ICICI’s 5.75 per cent note, due January 2012, yields 217 basis points (bps) more than treasuries, down from 333, or 3.33 percentage points, at the start of the year, according to prices from Royal Bank of Scotland.
ICICI and Reliance Industries Ltd are tapping demand for assets as near-zero interest rates in Japan and US drive investors to emerging markets. Credit-default swaps on ICICI’s debt fell to 218 bps on October 5, the lowest since May, after ballooning to an all-time high of 1,794 on October 27, 2008, as savers pulled money from the bank amid the global financial crisis. “The search for yield is on,” said Paul Adkins, the Asia-Pacific managing director for Highland Capital Management LP. “ICICI shouldn’t have been pressured the way it was two years ago. Its fundamentals are sound and India’s economy is growing.”
IMF raises forecast
Helped by consumer demand, India’s growth may be faster than previously forecast, the International Monetary Fund (IMF) said yesterday. The country’s economy will expand 9.7 per cent in 2010, the Washington-based lender said in its World Economic Outlook, more than the 9.4 per cent estimated in July. IMF kept its 2011 prediction for India’s growth at 8.4 per cent.

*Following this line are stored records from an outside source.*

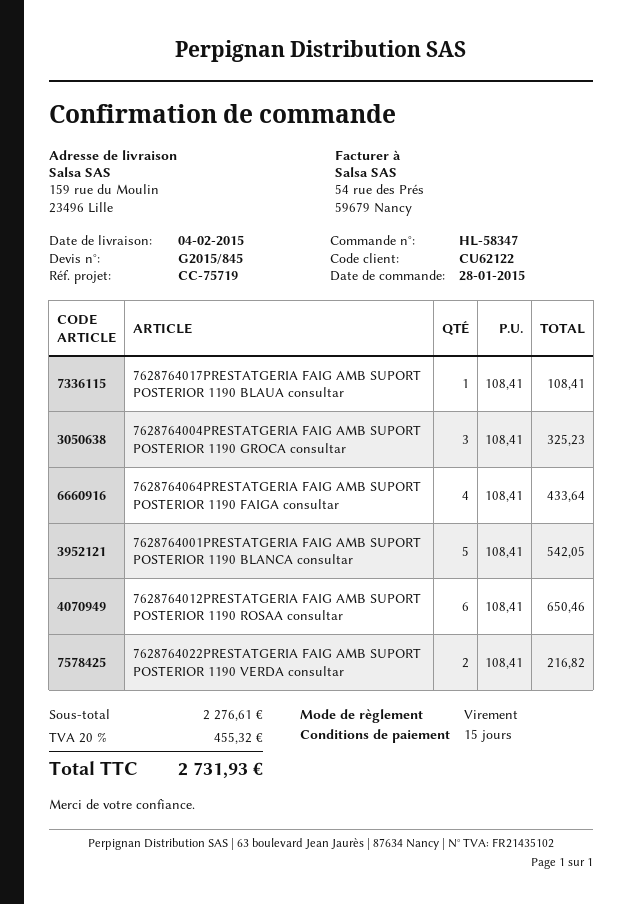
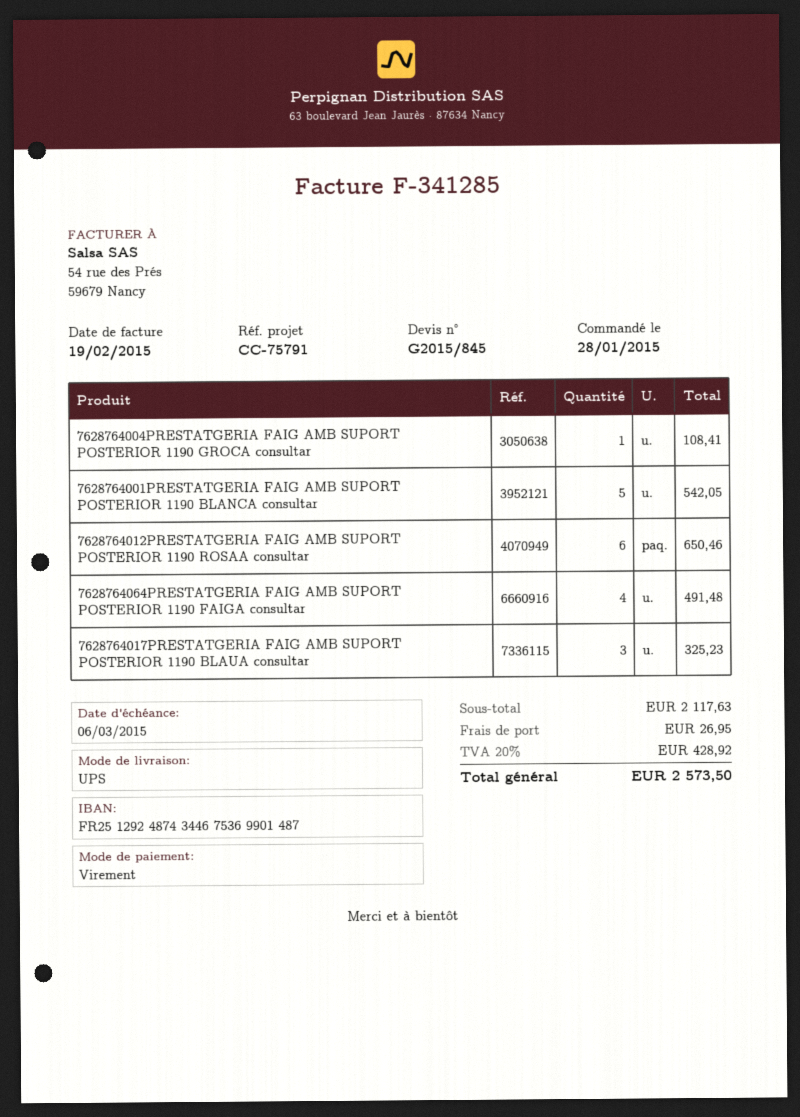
reference: CC-75719 -> CC-75791
7628764017PRESTATGERIA FAIG AMB SUPORT POSTERIOR 1190 BLAUA consultar: 1 for 108.41 -> 3 for 325.23
7628764004PRESTATGERIA FAIG AMB SUPORT POSTERIOR 1190 GROCA consultar: 3 for 325.23 -> 1 for 108.41
7628764064PRESTATGERIA FAIG AMB SUPORT POSTERIOR 1190 FAIGA consultar: 4 for 433.64 -> 4 for 491.48
7628764022PRESTATGERIA FAIG AMB SUPORT POSTERIOR 1190 VERDA consultar: 2 for 216.82 -> none
subtotal: 2276.61 -> 2117.63
shipping: none -> 26.95
tax: 20% = 455.32 -> 20% = 428.92
total: 2731.93 -> 2573.50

The average yield for Asian financial bonds is 4.35 per cent, compared to 3.67 per cent for the same type of debt globally, according to JPMorgan Chase & Co and Bank of America Merrill Lynch indexes.

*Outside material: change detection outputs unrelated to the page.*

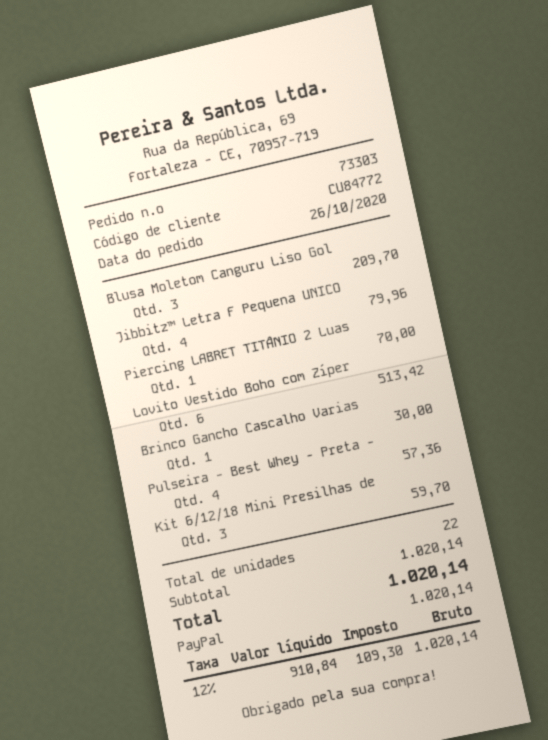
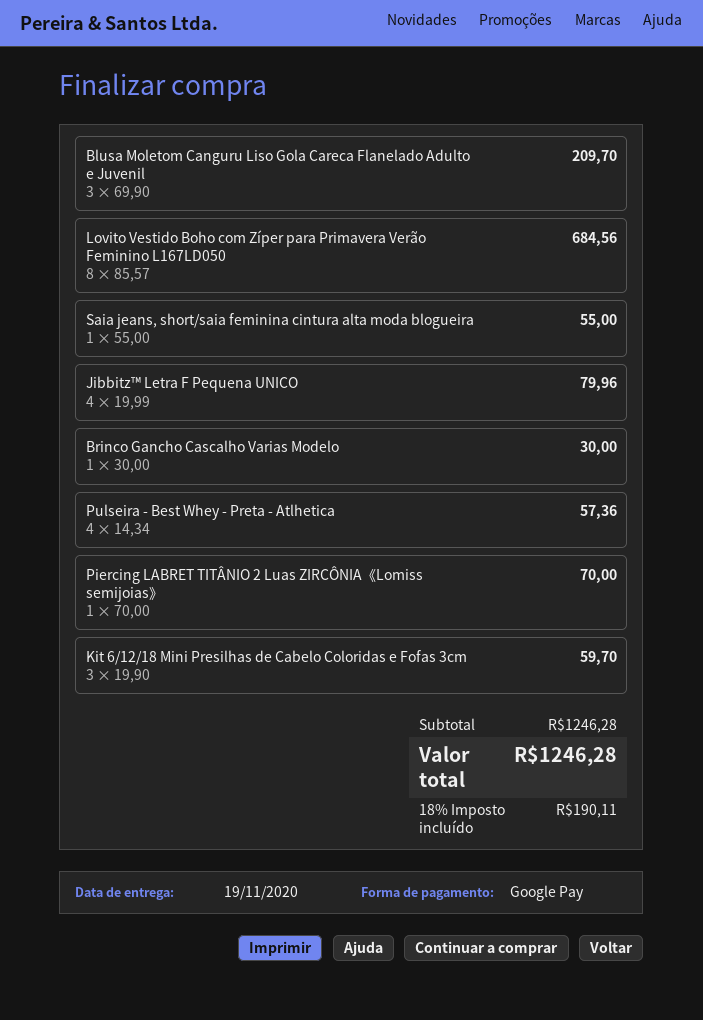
payment method: PayPal -> Google Pay
Lovito Vestido Boho com Zíper: 6 for 513.42 -> 8 for 684.56
Saia jeans, short/saia feminina cintura alta moda blogueira: none -> 1 for 55.00
subtotal: 1020.14 -> 1246.28
tax: 12% = 109.30 -> 18% = 190.11
total: 1020.14 -> 1246.28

Overseas investors have poured $10 billion into India’s corporate and government debt this year, more than the combined inflows during the previous eight years, data from the exchange board show. Holdings touched an all-time high of $17.8 billion on September 27. Inflows accelerated as the central bank raised borrowing costs five times this year, the most in Asia, boosting yields on local assets.
Faster inflows helped the rupee surge 5.22 per cent against the dollar in the past month, to 44.69 a dollar, the second-best performance among Asia’s 10-most traded currencies, trailing only the 5.24 per cent gain of the South Korean won.